Lightness is all for the design duo whose embroideries spelt out a historical and a modern story
With bare winter trees throwing thin shadows over the runway and the clothes embroidered as if they were telling a fairy tale, the Oscar de la Renta show had a magical quality about it.
Yet, as the designers Laura Kim and Fernando Garcia explained backstage, the fairy tale was set on solid ground: a moment that the two shared when working with the revered designer, who died in 2014.
“It all came from a memorable moment with Oscar de la Renta himself, when he took us to The Cloisters – that was the starting point of the collection,” said Fernando referring to the Met Museum branch which specialises in European medieval architecture and decorative arts as he described the touches of embroidery for daywear and the lightness of the evening gowns as a way of taking the late designer’s spirit but “giving a lightness to it”. He referred to negligee tops paired with a ball skirt and the touches of embellishment in daywear – a blurring of the divide between casual and formality.
Laura described how it felt to fine-tune a heritage in which they had played a part.
“As a woman myself, I feel like there are no rules anymore to be dressed a certain way for certain events,” she said. “Women have so many more choices now. I believe you can wear a T-shirt to an evening event, if you can pull it together nicely. And there are so many methods for designers to explore how you show your creative arc.”
A historic era of arches and cloisters came though immediately as the first models stepped out in oversized coats and mid-calf dresses, with embroideries of leaves and branches giving a rustic effect. The surface decoration – from gilding on a white sweater to what seemed like wisps of thread on a white wool coat – all added to a historic and romantic storyline.
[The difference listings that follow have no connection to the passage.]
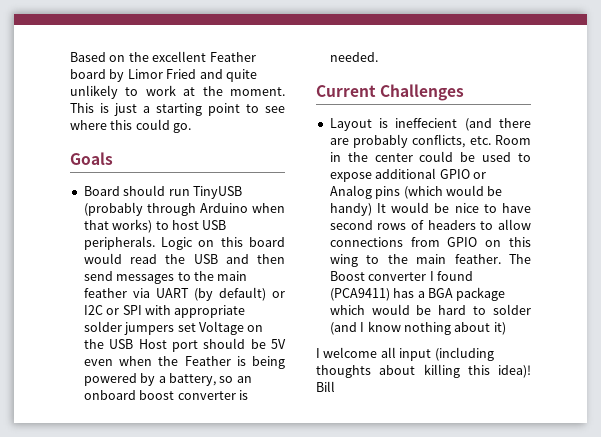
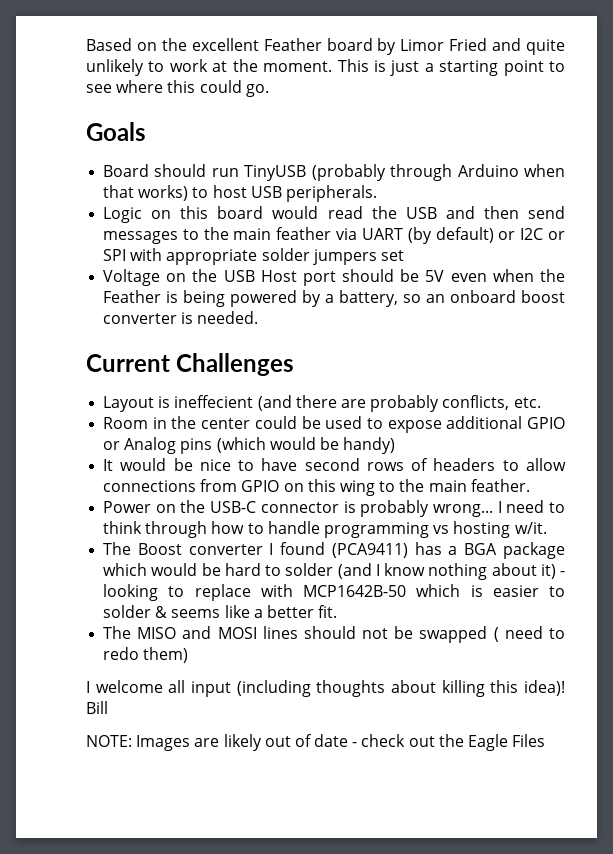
- Board should run TinyUSB (probably through Arduino when that works) to host USB peripherals. Logic on this board would read the USB and then send messages to the main feather via UART (by default) or I2C or SPI with appropriate solder jumpers set Voltage on the USB Host port should be 5V even when the Feather is being powered by a battery, so an onboard boost converter is needed.
+ Board should run TinyUSB (probably through Arduino when that works) to host USB peripherals.
+ Logic on this board would read the USB and then send messages to the main feather via UART (by default) or I2C or SPI with appropriate solder jumpers set
+ Voltage on the USB Host port should be 5V even when the Feather is being powered by a battery, so an onboard boost converter is needed.
- Layout is ineffecient (and there are probably conflicts, etc. Room in the center could be used to expose additional GPIO or Analog pins (which would be handy) It would be nice to have second rows of headers to allow connections from GPIO on this wing to the main feather. The Boost converter I found (PCA9411) has a BGA package which would be hard to solder (and I know nothing about it)
+ Layout is ineffecient (and there are probably conflicts, etc.
+ Room in the center could be used to expose additional GPIO or Analog pins (which would be handy)
+ It would be nice to have second rows of headers to allow connections from GPIO on this wing to the main feather.
+ Power on the USB-C connector is probably wrong... I need to think through how to handle programming vs hosting w/it.
+ The Boost converter I found (PCA9411) has a BGA package which would be hard to solder (and I know nothing about it) - looking to replace with MCP1642B-50 which is easier to solder & seems like a better fit.
+ The MISO and MOSI lines should not be swapped ( need to redo them)
+ NOTE: Images are likely out of date - check out the Eagle Files

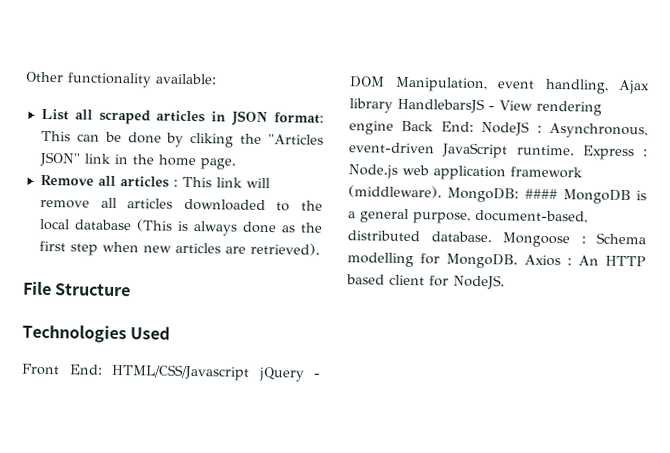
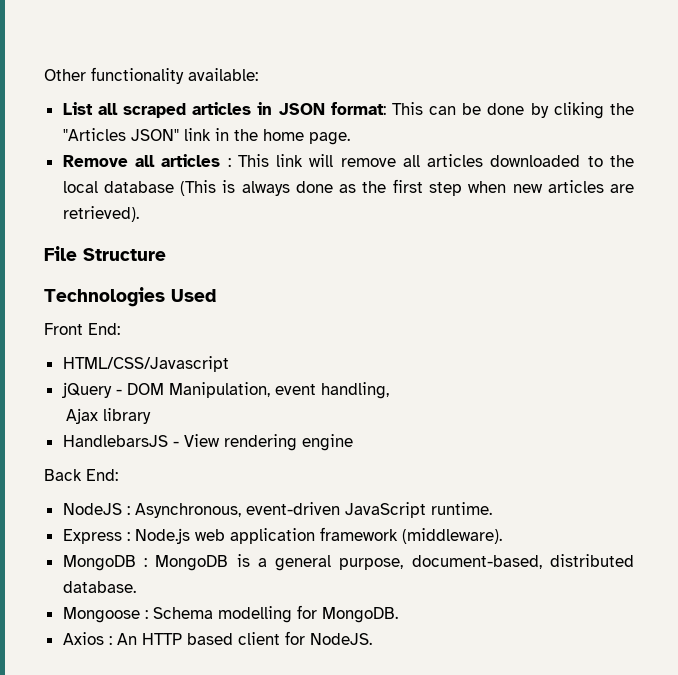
- Front End: HTML/CSS/Javascript jQuery - DOM Manipulation, event handling, Ajax library HandlebarsJS - View rendering engine Back End: NodeJS : Asynchronous, event-driven JavaScript runtime. Express : Node.js web application framework (middleware). MongoDB: #### MongoDB is a general purpose, document-based, distributed database. Mongoose : Schema modelling for MongoDB. Axios : An HTTP based client for NodeJS.
+ Front End:
+ HTML/CSS/Javascript
+ jQuery - DOM Manipulation, event handling,
+ Ajax library
+ HandlebarsJS - View rendering engine
+ Back End:
+ NodeJS : Asynchronous, event-driven JavaScript runtime.
+ Express : Node.js web application framework (middleware).
+ MongoDB : MongoDB is a general purpose, document-based, distributed database.
+ Mongoose : Schema modelling for MongoDB.
+ Axios : An HTTP based client for NodeJS.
From the millennial generation themselves – and with their own Monse label responding to that youthful demographic – the pair made a good stab at light-touch romance. The embroideries sometimes moved too far into the Elizabethan era of historic tapestries and fancy quilts, but the mix of haute decoration and lightweight separates made a strong case for a prettiness that appealed to front row star Dakota Fanning.
The collection was almost entirely evening wear, although it is true that glitter has become an everyday accessory since the turn of the millennium. And Fernando underscored the fluidity of the modern wardrobe.
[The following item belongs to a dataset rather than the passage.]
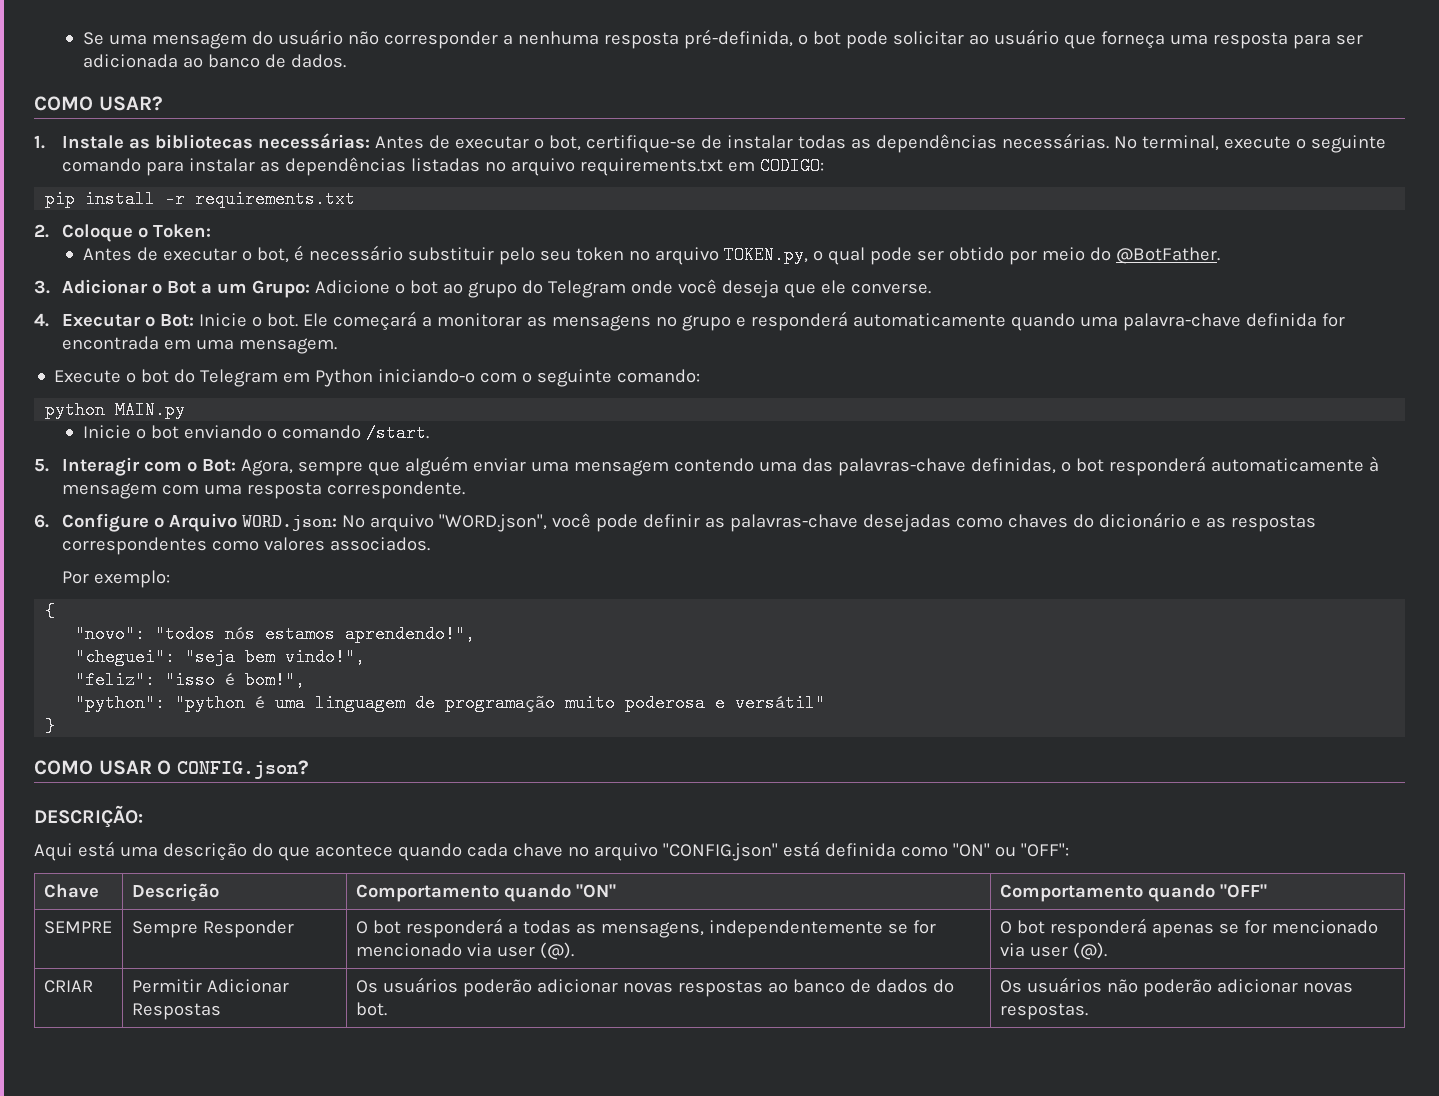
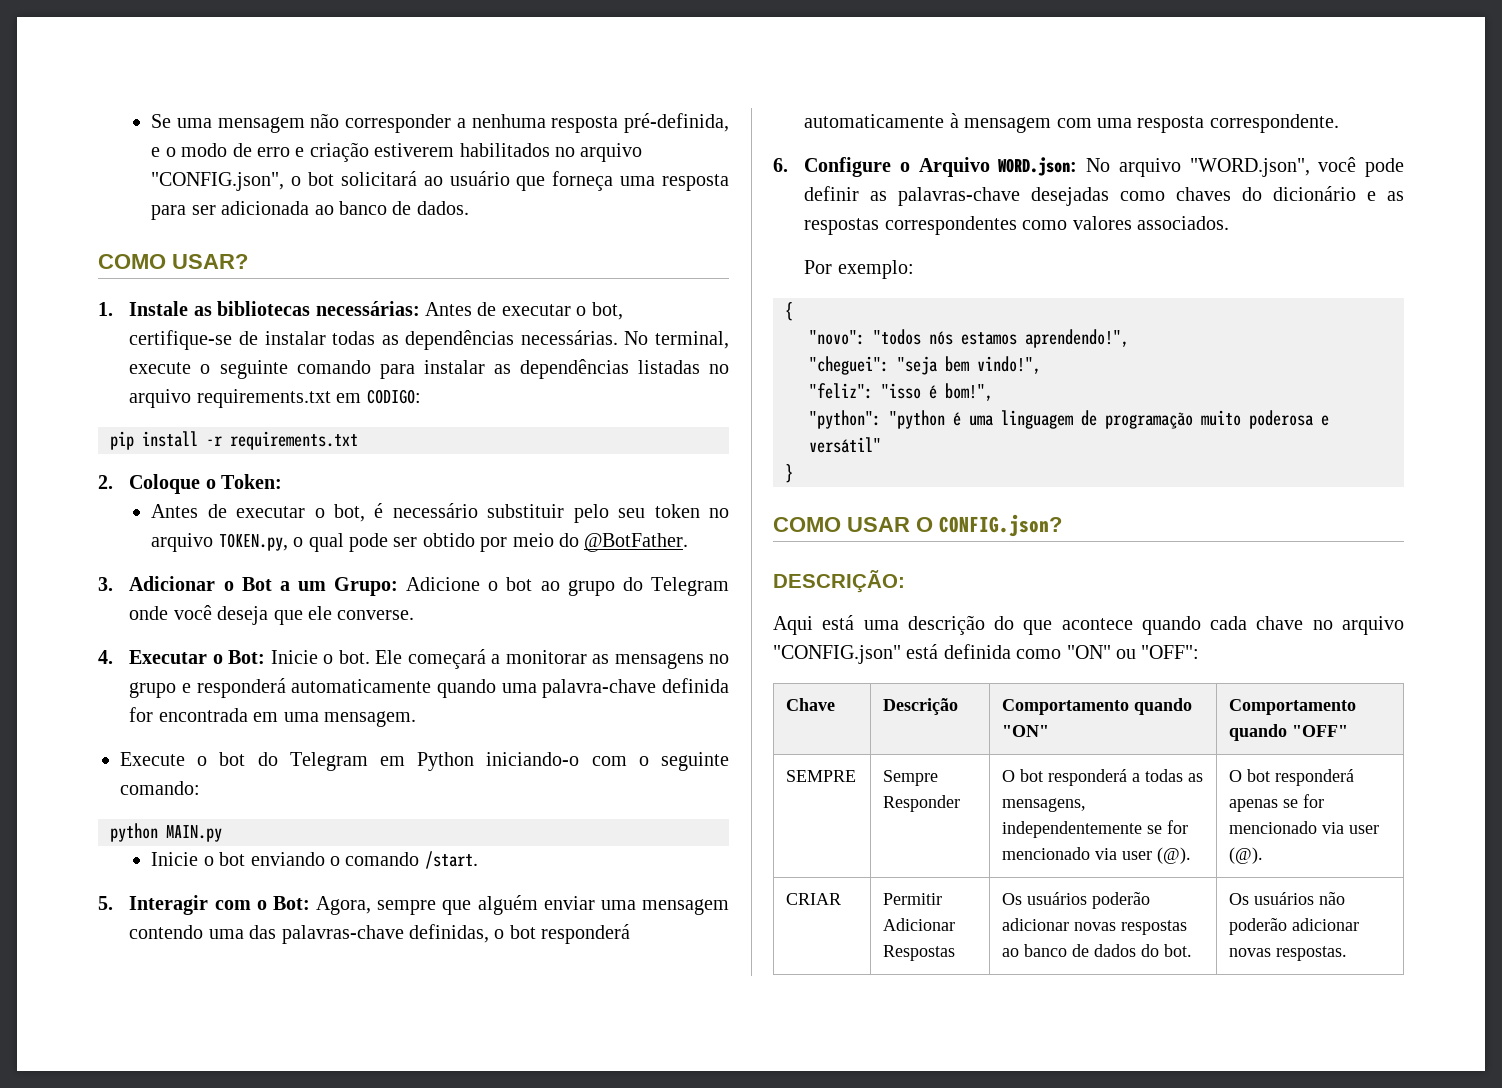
- Se uma mensagem do usuário não corresponder a nenhuma resposta pré-definida, o bot pode solicitar ao usuário que forneça uma resposta para ser adicionada ao banco de dados.
+ Se uma mensagem não corresponder a nenhuma resposta pré-definida, e o modo de erro e criação estiverem habilitados no arquivo "CONFIG.json", o bot solicitará ao usuário que forneça uma resposta para ser adicionada ao banco de dados.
“It’s approaching evening in a new way,” the designer said. “Oscar would do evening coats with a touch of satin. Here, we are exploring it in tulle, something we haven’t seen him do before. It still has his essence but it’s much lighter in a way that you can throw over a more casual look.”
“When we were exploring the Elizabethan era, we came across these branch embroideries and botanical drawings and we just went with it,” he continued. “We developed a lot of botanical embroideries in India. We gravitated towards the branches because they had a graphic quality. We love contrast and strong articulation of our ideas.”